Unos
arbustos cercanos empezaron a moverse. Escuché una voz quejándose, así que me
acerqué y miré por encima. Se trataba de Aldara. Le sonreí, y le ofrecí
cargarla.
—No,
gracias —me dijo, con una sonrisa fría.
Entonces
le ofrecí la mano, y ella aceptó. Mientras se paraba pude ver como sus heridas
de la pierna todavía no habían cerrado, y ahora tenía unos nuevos golpes que
iban a tardar un buen rato en cicatrizar. Pero ella no se quejaba. Esa
sensación de dureza la hacía fascinante y peligrosa.

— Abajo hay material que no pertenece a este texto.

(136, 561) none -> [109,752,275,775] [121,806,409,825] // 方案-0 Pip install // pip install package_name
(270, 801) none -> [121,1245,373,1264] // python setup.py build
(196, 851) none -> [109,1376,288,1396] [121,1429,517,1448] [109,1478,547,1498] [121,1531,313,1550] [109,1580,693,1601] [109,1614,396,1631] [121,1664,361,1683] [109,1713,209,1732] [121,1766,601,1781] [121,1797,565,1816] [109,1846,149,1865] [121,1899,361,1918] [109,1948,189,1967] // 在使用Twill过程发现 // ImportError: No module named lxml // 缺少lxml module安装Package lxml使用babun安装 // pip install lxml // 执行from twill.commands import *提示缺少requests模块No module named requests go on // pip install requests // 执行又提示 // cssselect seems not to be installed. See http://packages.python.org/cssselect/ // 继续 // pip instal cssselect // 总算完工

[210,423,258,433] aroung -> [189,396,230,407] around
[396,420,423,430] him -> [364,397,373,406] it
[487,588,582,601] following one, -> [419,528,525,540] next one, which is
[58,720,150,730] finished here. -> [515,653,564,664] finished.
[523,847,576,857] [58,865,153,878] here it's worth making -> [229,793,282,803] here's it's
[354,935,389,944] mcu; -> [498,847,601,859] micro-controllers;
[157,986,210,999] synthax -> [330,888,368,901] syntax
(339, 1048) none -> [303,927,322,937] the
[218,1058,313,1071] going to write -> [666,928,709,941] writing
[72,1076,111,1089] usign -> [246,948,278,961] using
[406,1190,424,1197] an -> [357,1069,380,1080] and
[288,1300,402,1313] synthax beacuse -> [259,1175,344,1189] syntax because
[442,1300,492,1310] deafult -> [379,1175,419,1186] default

Su pesada respiración
parecía estar cargada de un veneno que no podría resistir, y sus ojos te hacían
saber que no sería bueno estar en su contra cuándo su tormenta se desatara.
—¿Y
los demás? —preguntó, al fin.
—No
pueden estar lejos.
Caminamos
sin rumbo unos metros.
—Ey,
deberías dejarme revisar tus heridas más tarde —solté, como tirando un tiro al
aire—. No tienen buena pinta.
La
observé por detrás. Seguía teniendo esa actitud perseverante, como si ese dolor
que sentía no fuera nada para ella. Aun así, se giró hacia mí y esta vez sonrió
con un poco menos de frialdad.
—Bien.
Esa
sonrisa duró solo un instante, y continuamos caminando. Un grito no muy lejano
rompió la quietud del bosque, y nos indicó la dirección.